Division of Pediatric Hematology/Oncology, Boston Children's Hospital, Boston, MA 02115, USA.
J Pediatr. 2013 Jan;162(1):142-7. doi: 10.1016/j.jpeds.2012.06.044. Epub 2012 Aug 4.
To examine the presentation characteristics of patients with Kaposiform hemangioendothelioma (KHE) to describe the spectrum of disease and risk factors for Kasabach-Merritt phenomenon (KMP).
A retrospective review of 163 patients referred to the Vascular Anomalies Center at Children's Hospital Boston for KHE between 1991 and 2009 identified 107 patients with sufficient data for inclusion.
The prevalence of KHE in Massachusetts is ∼0.91 case per 100000 children. KHE manifested in infancy in 93% of cases, with 60% as neonates. Common presenting features included enlarging cutaneous lesion (75%), thrombocytopenia (56%), and musculoskeletal pain or decreased function (23%).

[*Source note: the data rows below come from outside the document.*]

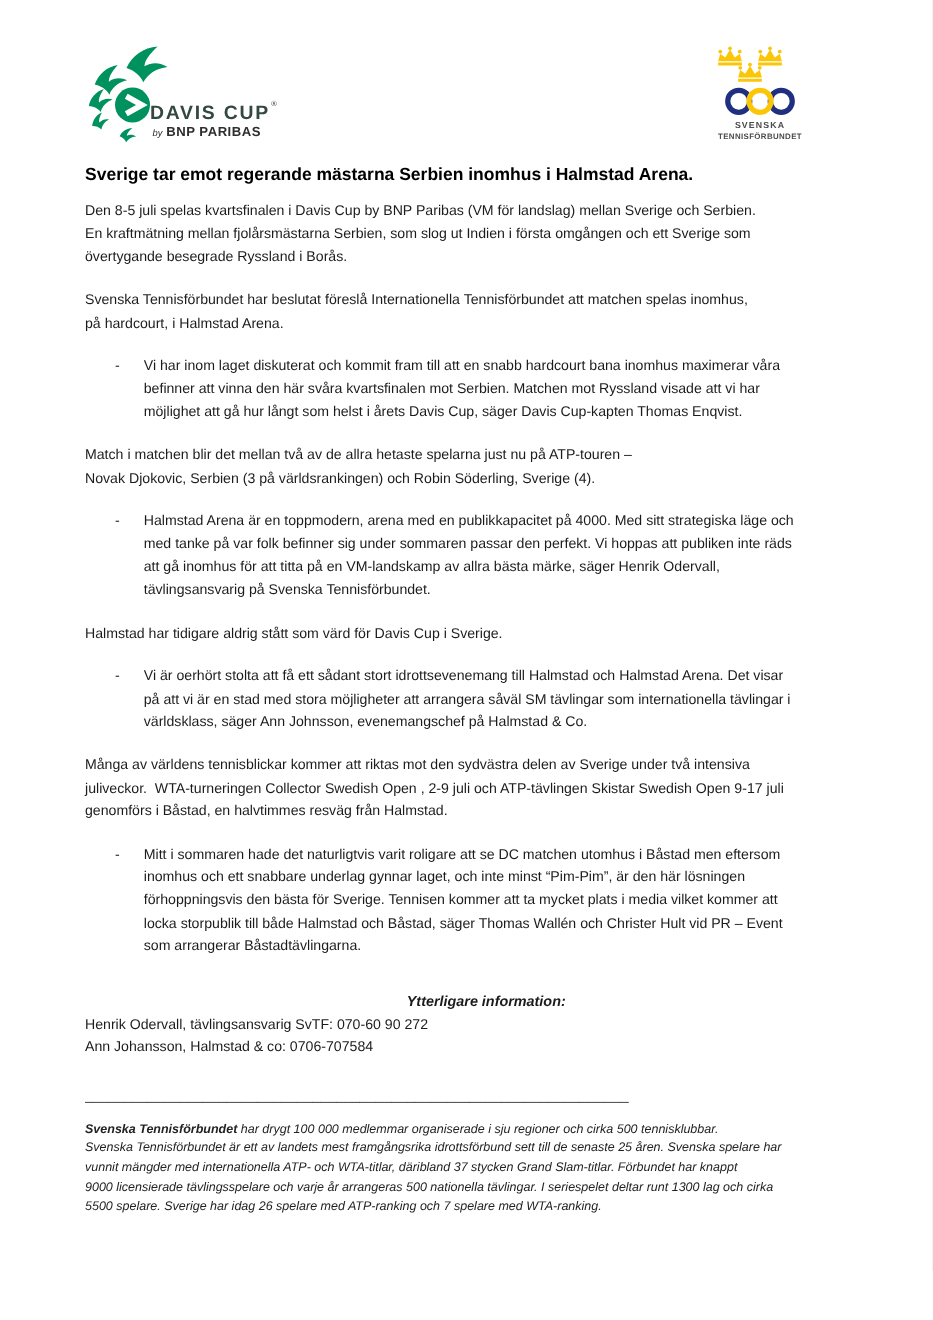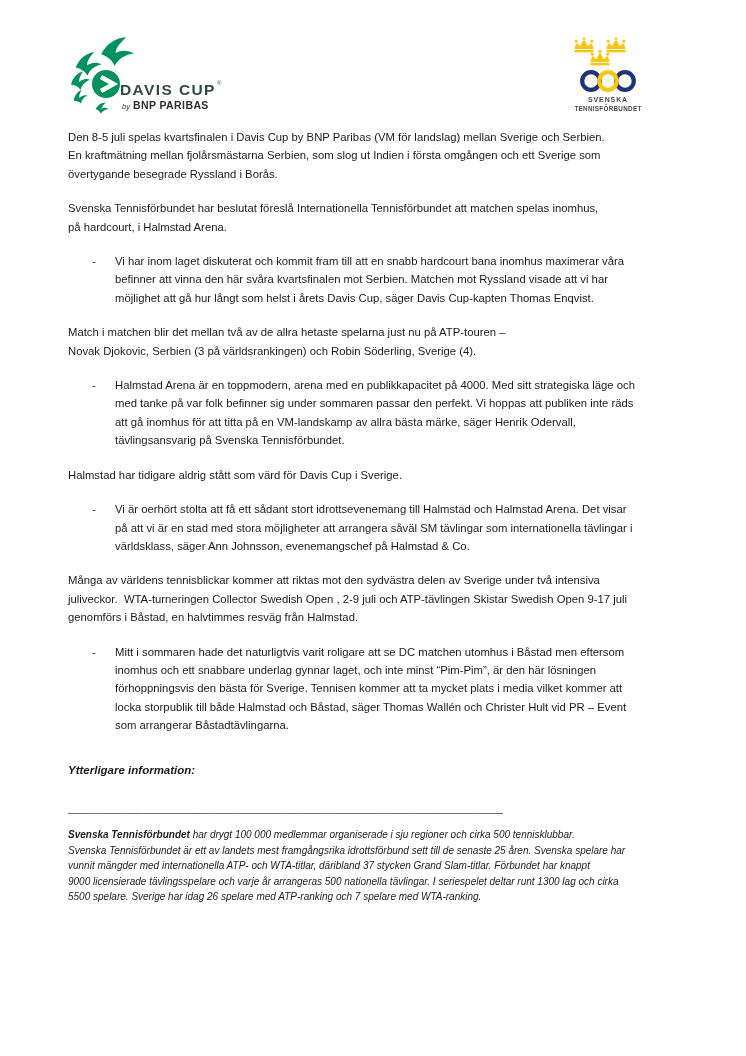"Sverige tar emot regerande mästarna" h1.title { html: none -> <h1>Sverige tar emot regerande mästarna Serbien inomhus i Halmstad Arena.</h1> }
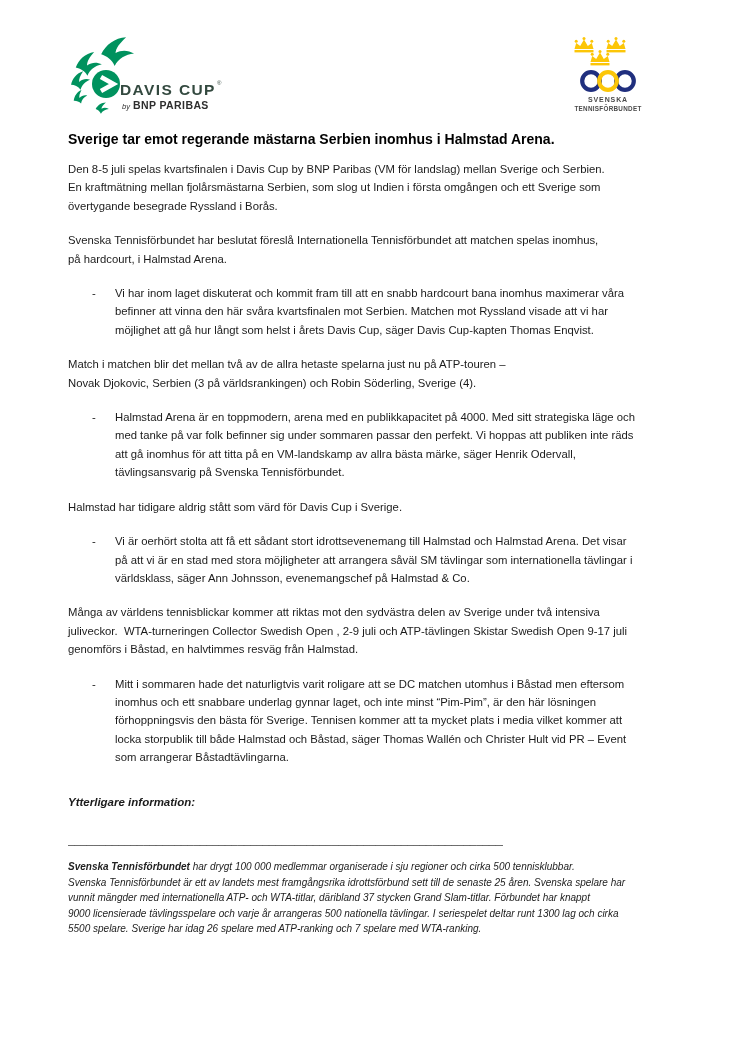"Ytterligare information:" .info-heading { text-align: none -> center }
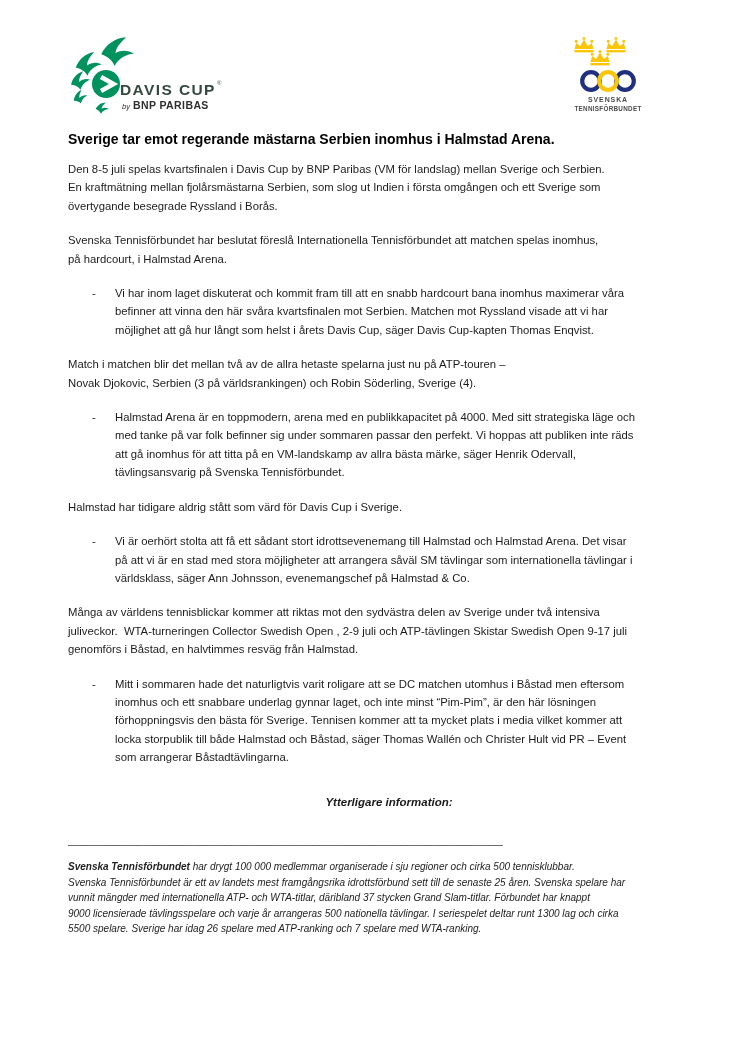"Henrik Odervall, tävlingsansvarig SvTF:" div.contact-line { html: none -> <div>Henrik Odervall, tävlingsansvarig SvTF: 070-60 90 272</div> }
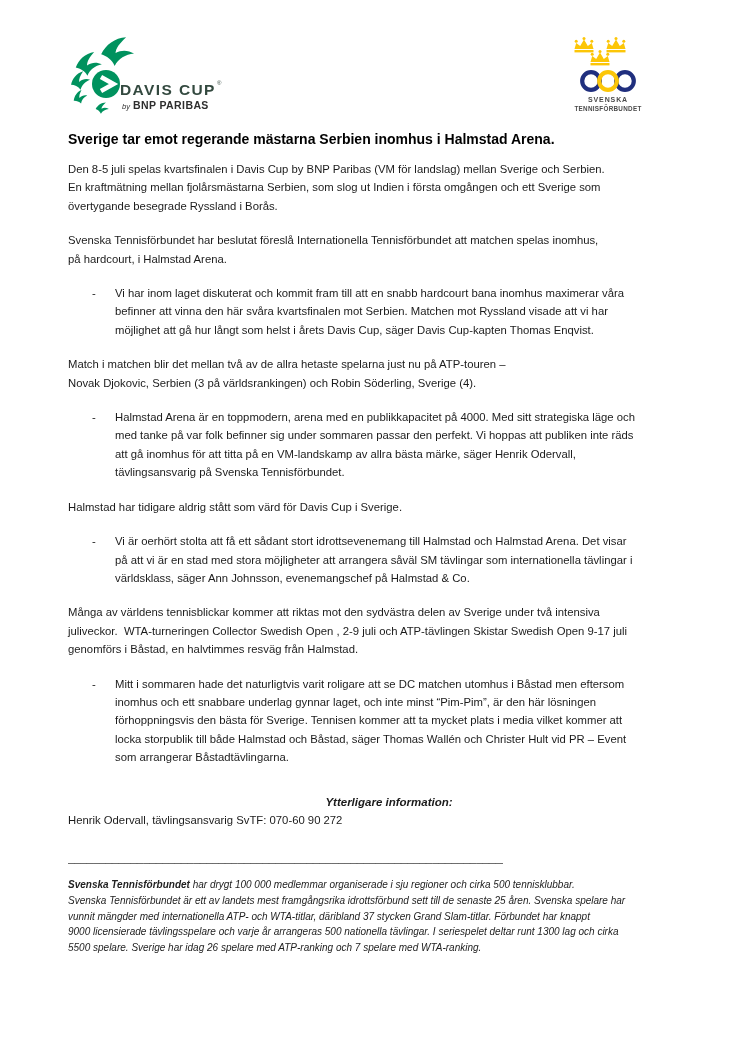"Ann Johansson, Halmstad & co:" div.contact-line { html: none -> <div>Ann Johansson, Halmstad &amp; co: 0706-707584</div> }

Cutaneous KHE favored the extremities, especially overlying joints. In our cohort, 71% developed KMP (11% after initial presentation), and 11% of patients lacked cutaneous findings. Retroperitoneal and intrathoracic lesions, though less common, were complicated by KMP in 85% and 100% of cases, respectively. Compared with superficial lesions, KHE infiltrating into muscle or deeper was 6.3-fold more likely to manifest KMP and 18-fold higher if retroperitoneal or intrathoracic. KHE limited to bone or presenting after infancy did not manifest KMP.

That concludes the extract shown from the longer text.